L’un des fondateurs du groupe, Mohamed Larbi Zitout, un ancien diplomate vivant à Londres, fait partie des quatre personnes – toutes prétendument liées à Rachad – visées par des mandats d’arrêt internationaux émis en mars par l’Algérie pour des atteintes présumées à l’ordre public et à la sécurité du pays, selon l’APS. Une cinquième personne, Ahmed Mansouri, un ancien membre du FIS arrêté pour avoir rejoint un groupe terroriste dans les années 1990 puis libéré, a été de nouveau arrêté en février pour son rôle central présumé dans le complot, notamment le financement des « activités secrètes » de Rachad.

« Il semble que l’importance accordée au mouvement Rachad vise à créer la discorde au sein du Hirak et à susciter des craintes à son sujet à l’étranger », a déclaré le politologue Mohamed Hennad dans le quotidien El Watan.
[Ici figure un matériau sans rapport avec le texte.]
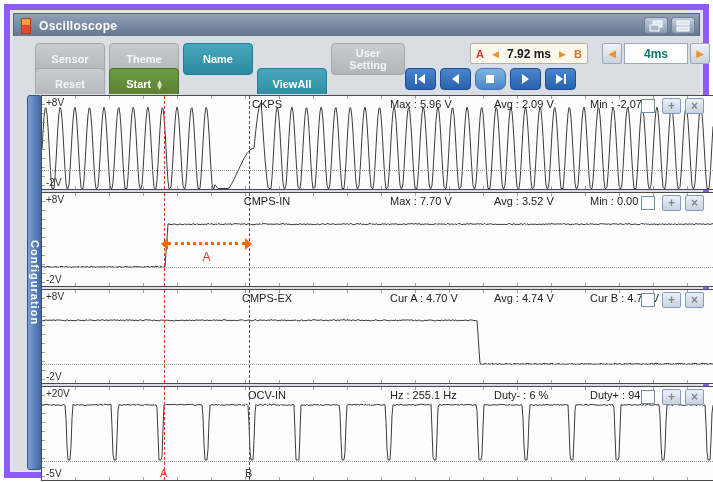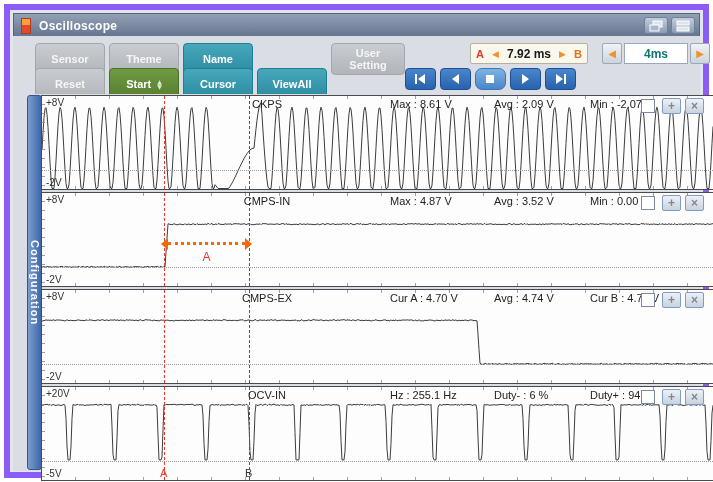"Cursor" button.tbtn { html: <button> <span>Cursor</span> </button> -> none }
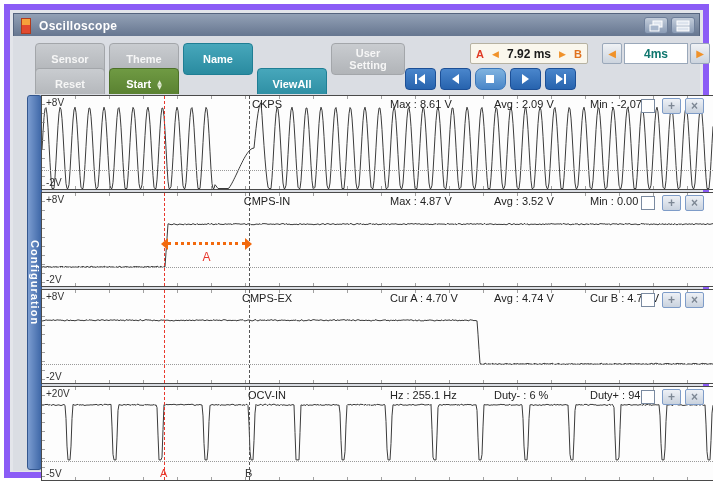"Max : 8.61 V" div.stat { text: 8.61 -> 5.96 }
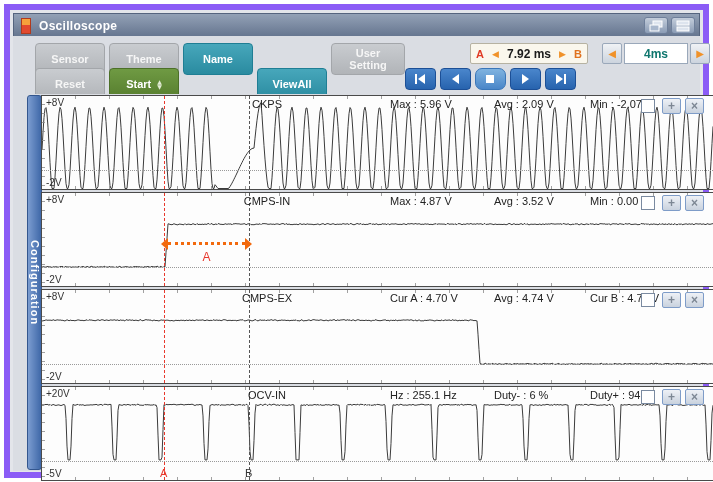"Max : 4.87 V" div.stat { text: 4.87 -> 7.70 }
Beaucoup se demandent désormais s’ils doivent se joindre aux marches du vendredi.

« Le doute s’est installé et les démons des années 1990 se réveillent », a écrit le journaliste et militant du Hirak Ihsane El Kadi, le 23 mars, dans un blog de la radio indépendante en ligne Radio M. Il a toutefois affirmé que les partisans de Rachad ne devaient pas être ostracisés.

Vendredi dernier, lors de la 112e manifestation du Hirak, un groupe de professeurs d’université et de partisans de premier plan du mouvement pro-démocratie ont défilé ensemble devant une bannière appelant à l’unité.

« C’est l’unité qui fait la force du Hirak », a déclaré Moustapha Bouchachi, avocat et militant des droits de l’homme.